これが今日、自分がやるべき仕事です。何を何分でやるかをしっかり決めます。
5つのタスクの優先順位を決める
次は「P(プライオリティ)」です。この5つのタスクをどの順番で片づけていくかを決めます。
つまり、書き出したタスクを上から順番にやるのではなく、今日やるべきことを、それぞれどの順番で何分でやるかを決めます。それが決まったら、右端のメモ欄に何時から何時までの間にやるのかを書き込みます。
たとえば、図表2の「メールの返信」は、通常であればルーティンの仕事なので、ここに書くことはあまりありません。
大事なのは「自分が何をやるのか」、その日のタスクを明確にすることです。しかも、ダラダラと作業するのではなく、決まった時刻に決まった時間内で片づけるというところまで、決め切ります。
これができていない人は、たいてい仕事が遅く、ミスを連発します。おまけに、仕事を終えても、達成感や充実感をあまり感じることができません。
「アイデア」は自分の付加価値になる
④ 今日のアイデア
「今日のタスク」の次は「今日のアイデア」のコーナーです。
ここでものすごく重要なことをお伝えします。
そもそも、なぜ先ほどタスクを5つに絞ったかというと、仮にタスクを7~8つにしてしまうと、タスクを片づけるだけで1日が終わってしまい、「アイデアを考える時間」を取れなくなるからです。別に、アイデアを考える時間を取らなくても、仕事に支障はきたしません。しかし、アイデアを考えない人は、出世ができないし、年収もたいして上がりません。出世する人は、ほかの人よりもアイデアを考えています。つまり、アイデアはその人の付加価値なのです。

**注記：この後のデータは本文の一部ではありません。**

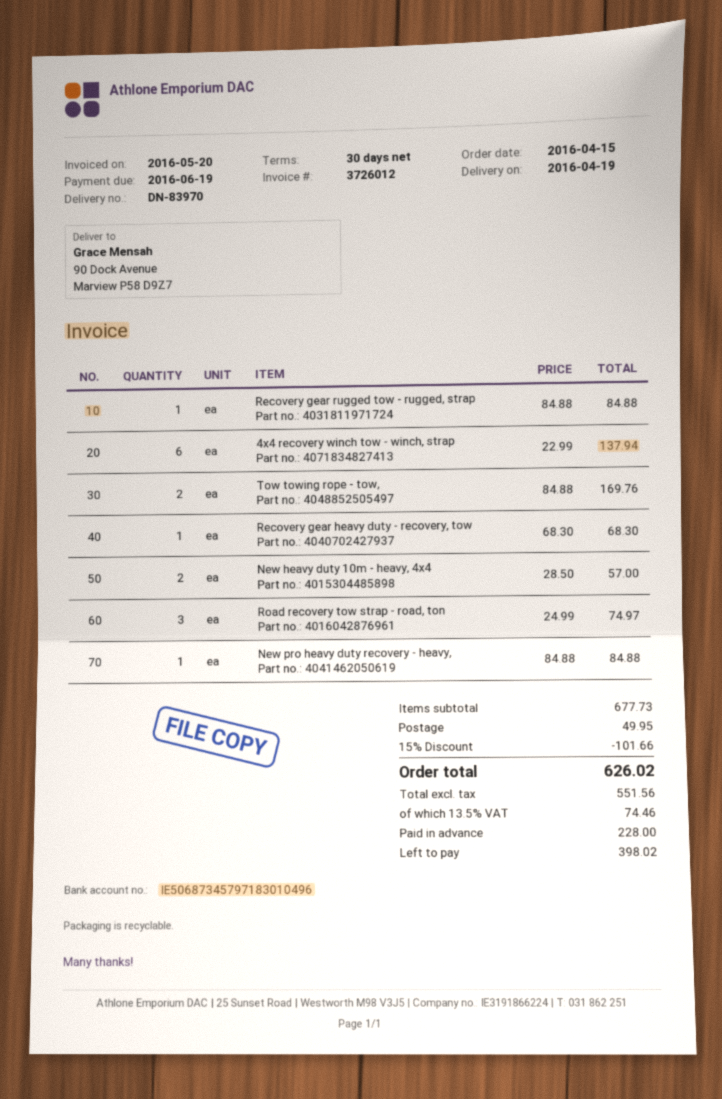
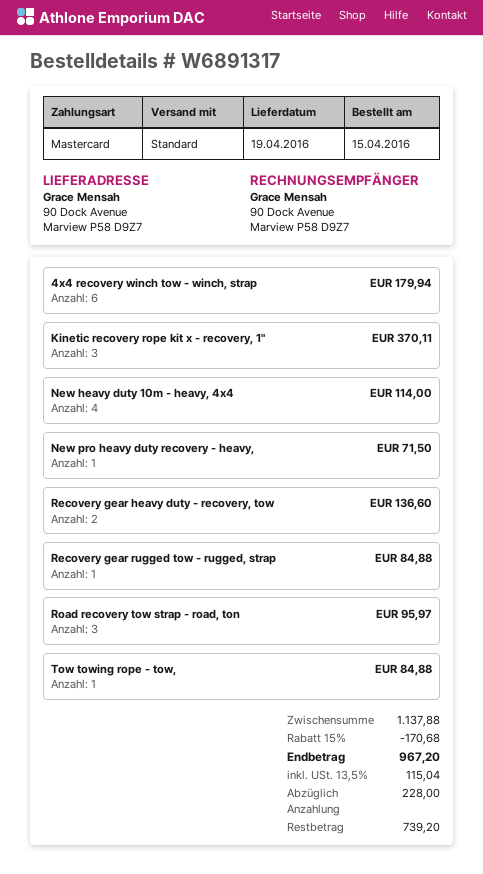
4x4 recovery winch tow - winch, strap: 6 for 137.94 -> 6 for 179.94
Tow towing rope - tow,: 2 for 169.76 -> 1 for 84.88
Recovery gear heavy duty - recovery, tow: 1 for 68.30 -> 2 for 136.60
New heavy duty 10m - heavy, 4x4: 2 for 57.00 -> 4 for 114.00
Road recovery tow strap - road, ton: 3 for 74.97 -> 3 for 95.97
New pro heavy duty recovery - heavy,: 1 for 84.88 -> 1 for 71.50
Kinetic recovery rope kit x - recovery, 1": none -> 3 for 370.11
subtotal: 677.73 -> 1137.88
discount: 15% = 101.66 -> 15% = 170.68
shipping: 49.95 -> none
tax: 13.5% = 74.46 -> 13.5% = 115.04
total: 626.02 -> 967.20
balance: 398.02 -> 739.20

ですから、1日のうちで、アイデアを考える時間を必ず取るために、「今日のタスク」をできるだけ素早く、効率的にこなしていく必要があるのです。
また、紙に「今日のアイデア」というコーナーを設けておくことで、「タスクをなるべく早く終わらせてアイデアを考える時間を取らなければ」という動機づけになります。
そのアイデアは自社で活かせるか
アイデアの出し方について、ここではこのフォーマットにおけるアイデアの書き方について説明します。

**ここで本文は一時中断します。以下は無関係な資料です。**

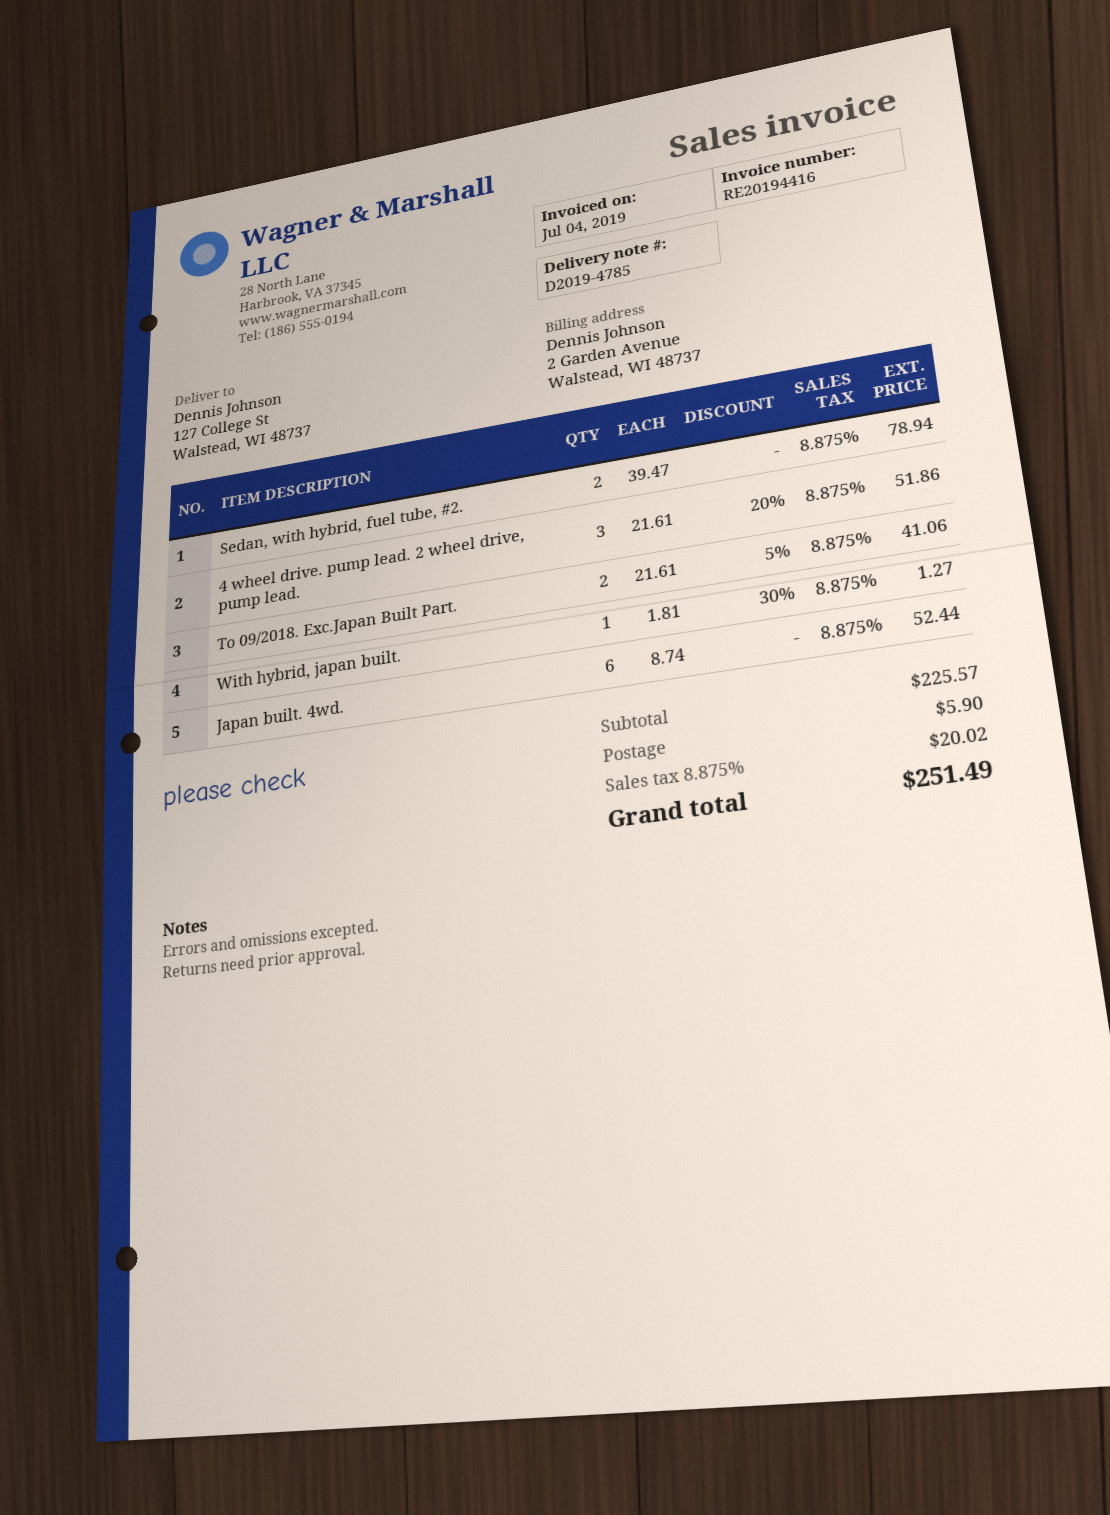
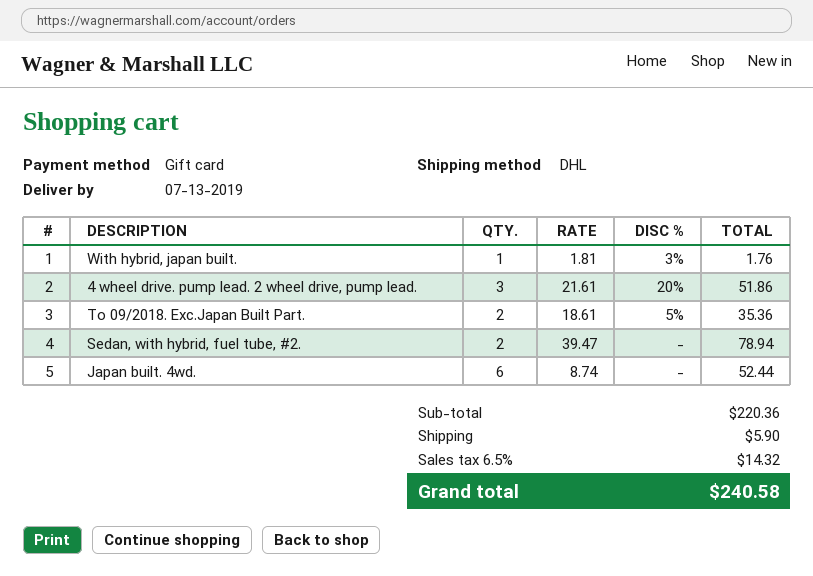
To 09/2018. Exc.Japan Built Part.: 2 x 21.61 - 5% = 41.06 -> 2 x 18.61 - 5% = 35.36
With hybrid, japan built.: 1 x 1.81 - 30% = 1.27 -> 1 x 1.81 - 3% = 1.76
subtotal: 225.57 -> 220.36
tax: 8.875% = 20.02 -> 6.5% = 14.32
total: 251.49 -> 240.58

まず、思いついたこと、気づいたことを何でもよいので書き出します。その次に右のゾーンに「自社で活かせることは何なのか?」を書きます(図表4右側)。
どんなに面白いアイデアであっても、普段自分がやっている仕事や会社の事業に活かせなければ意味はありません。思いついたアイデアをどうしたら実際の成果に転換できるか? 最も難しいですが、同時に、最も楽しい作業でもあります。
ですから、いかに「今日のタスク」を早く終わらせてアイデアを出す時間を取るかが、仕事をしていくにあたって非常に大事です。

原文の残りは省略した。